Présidentielle indécise et tendue mardi au Kenya
Afrique

@rib News, 07/08/2017 – Source Reuters

Les Kényans sont appelés à élire mardi un nouveau président à l'occasion d'un scrutin tendu et indécis qui verra s'affronter deux adversaires de longue date, le chef de l'Etat sortant Uhuru Kenyatta (photo, à g) et le chef de l'opposition Raila Odinga (photo, à d).

Le Kenya garde en mémoire le souvenir de la présidentielle de décembre 2007 qui s'est terminée par un bain de sang. Déjà candidat à l'époque, Raila Odinga, 72 ans, avait contesté le résultat - la victoire de Mwai Kibaki - et appelé à des manifestations. Plus de 1.200 personnes avaient trouvé la mort dans les affrontements ethniques qui s'étaient ensuivis.

Uhuru Kenyatta, 55 ans, et son actuel vice-président, William Ruto, ont été accusés par la Cour pénale internationale d'avoir orchestré ces violences, mais les charges ont finalement été abandonnées en 2014 faute de preuves.

Entre-temps, en 2013, Uhuru Kenyatta était devenu président au détriment de Raila Odinga, mais cette fois, la contestation est restée pacifique, l'opposant choisissant la voie des tribunaux.

A l'approche du scrutin de mardi, les instituts de sondage donnent les deux hommes au coude-à-coude. Les Kényans sont également appelés à élire leurs députés, sénateurs, gouverneurs et représentants aux assemblées locales.

Raila Odinga, qui rassemble sous son nom les principaux courants de l'opposition au sein de la Nasa (National Super Alliance), a estimé que l'alliance présidentielle, Jubilee, ne pourrait pas l'emporter à moins de tricher.

Uhuru Kenyatta a rétorqué que la commission électorale avait mis en place toutes les dispositions nécessaires pour assurer un scrutin sans irrégularités.

44 TRIBUS OFFICIELLES

Le meurtre la semaine dernière d'un haut responsable électoral, Chris Msando, dont le corps mutilé a été retrouvé dans une morgue de Nairobi, a choqué les Kényans et soulevé de nouvelles questions sur la sécurité du système de vote.

Les médias ont laissé entendre que son assassinat pourrait être lié à son rôle qui consistait à superviser le système de vote électronique.

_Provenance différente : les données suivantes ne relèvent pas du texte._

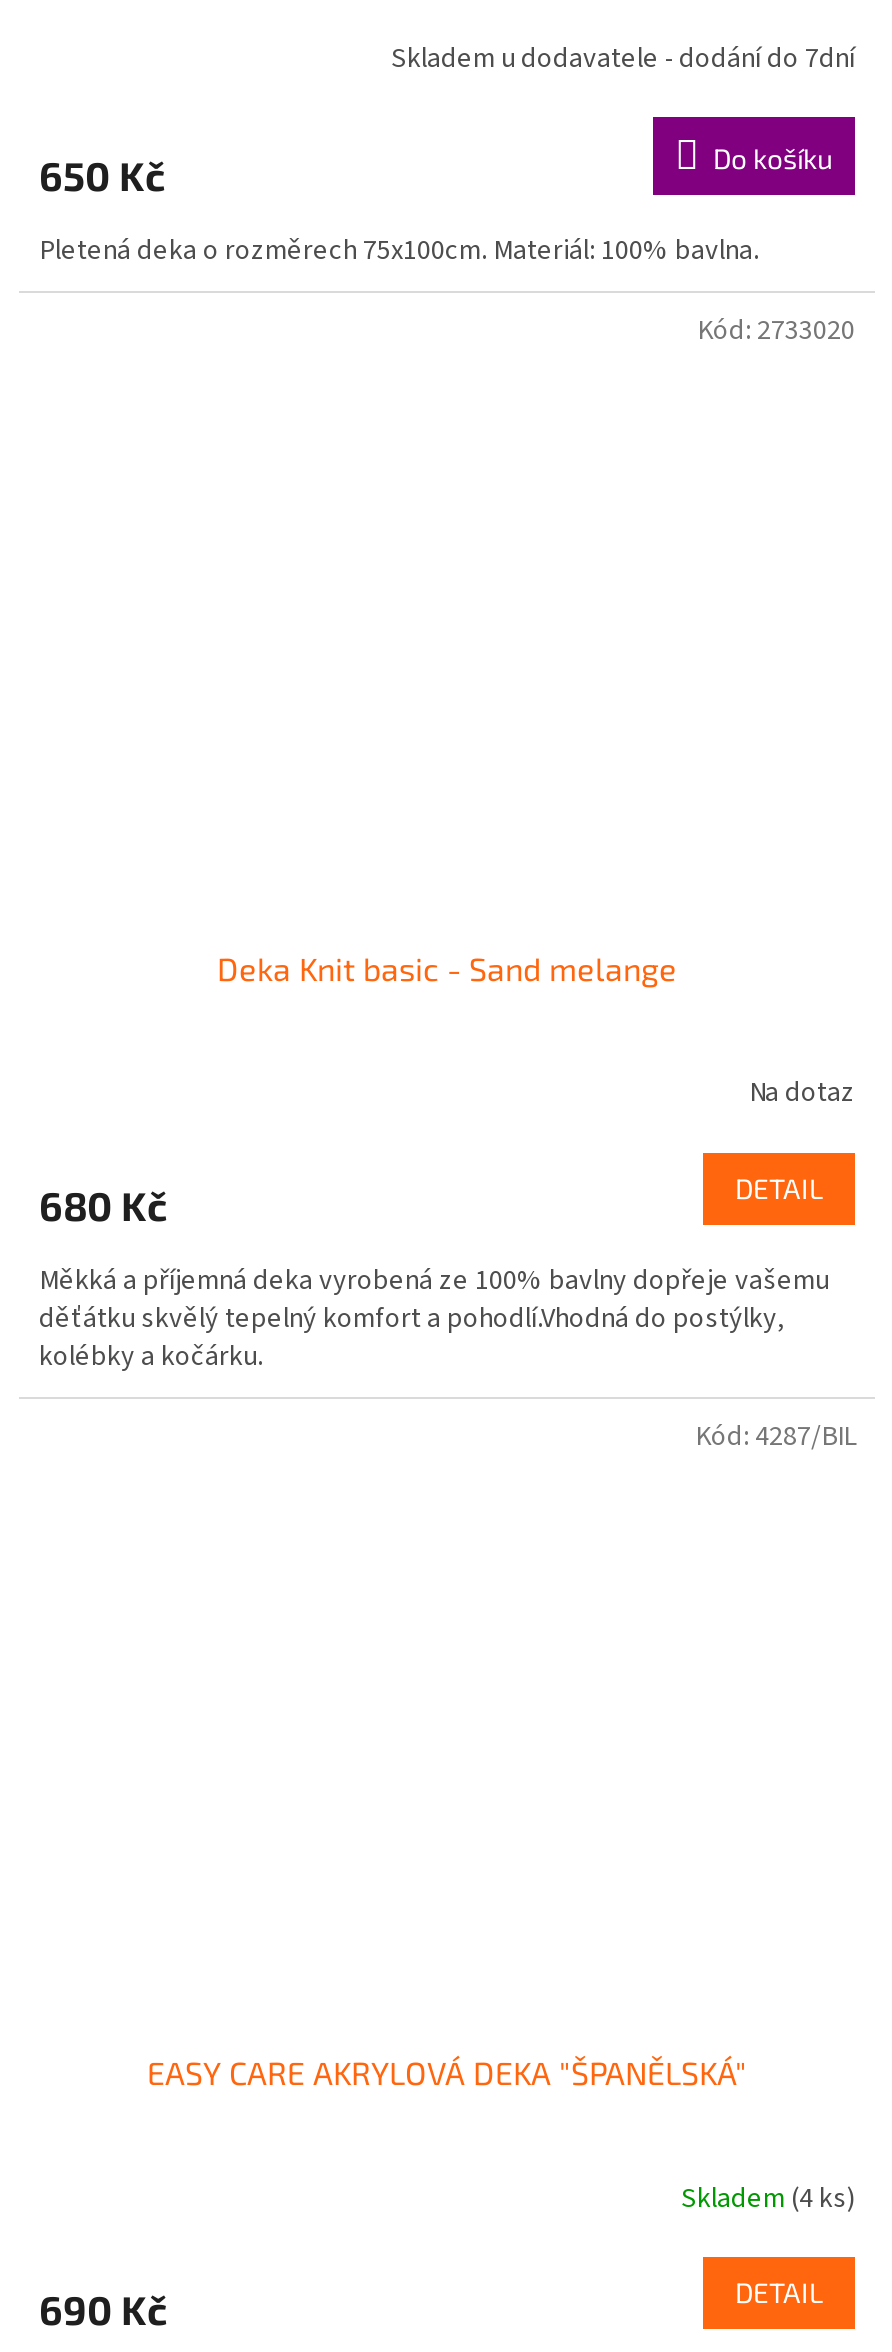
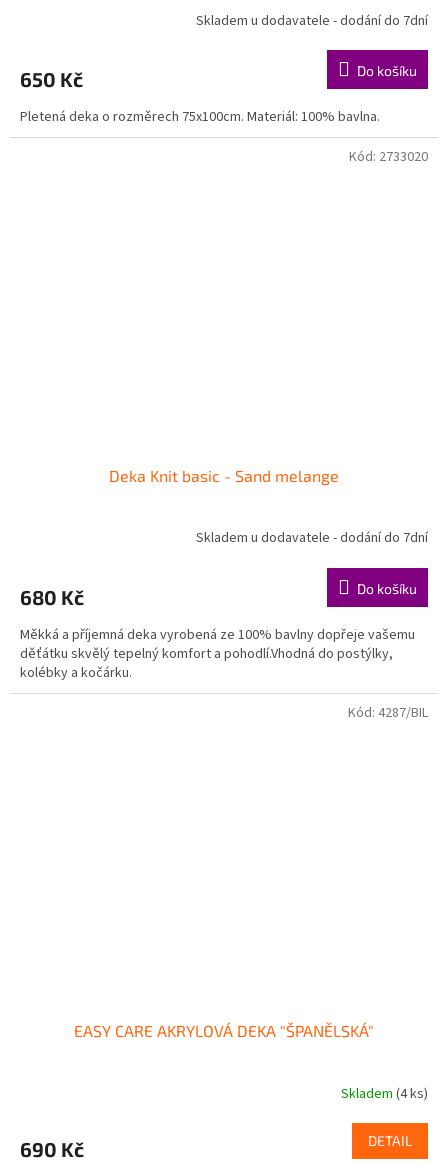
- Na dotaz
+ Skladem u dodavatele - dodání do 7dní

- DETAIL
+ Do košíku
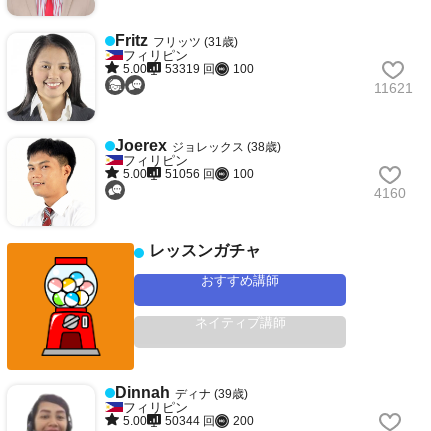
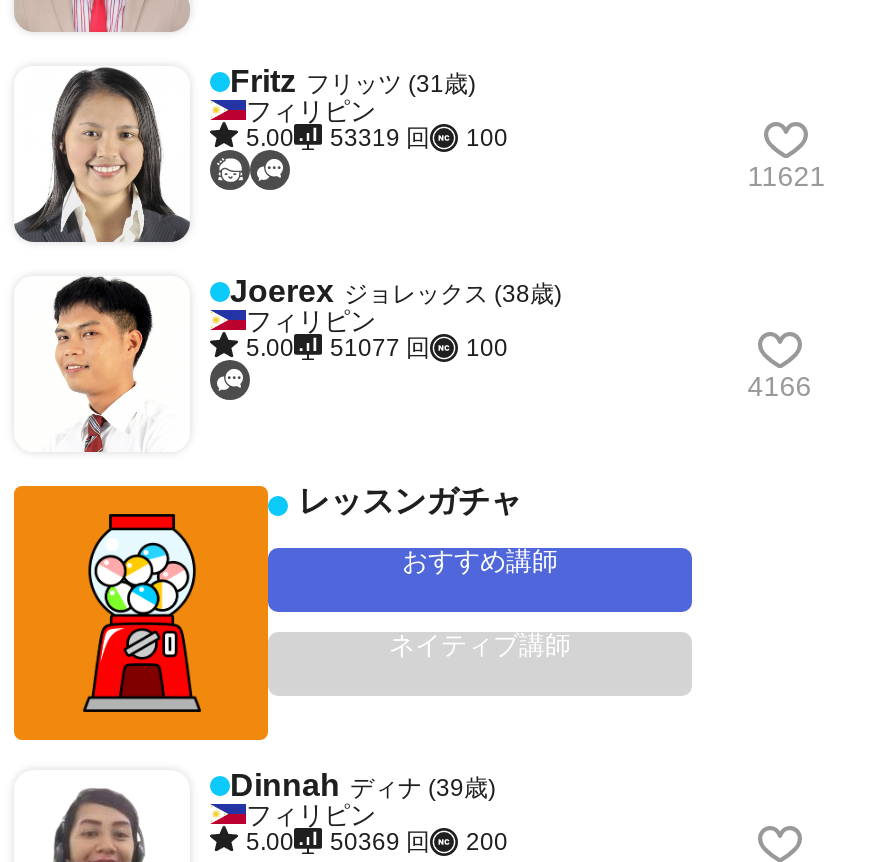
- 5.00 51056 回 100
+ 5.00 51077 回 100

- 4160
+ 4166

- 5.00 50344 回 200
+ 5.00 50369 回 200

Dans un pays qui compte 44 tribus officielles et où les candidats forment généralement des alliances avec des responsables d'autres groupes ethniques afin d'augmenter leurs chances, la crainte de nouvelles violences est palpable.

"Je retourne dans mon village et je resterai jusqu'à ce que les résultats soient annoncés", explique George Omondi, un ouvrier d'imprimerie, membre de l'ethnie Luo, celle d'Odinga. "Je ne vais pas risquer ma vie à Nairobi", ajoute-t-il.

Les compagnies de transport indiquent que le nombre de bus de 65 places quittant Machakos, la principale gare routière de Nairobi, a doublé ces derniers jours.

Face à ce "sentiment de peur répandu", plus de 150.000 policiers ou membres d'autres organes de l'Etat comme les gardes de parcs nationaux seront déployés afin d'assurer la sécurité des 41.000 bureaux de vote, dit-on au ministère de l'Intérieur.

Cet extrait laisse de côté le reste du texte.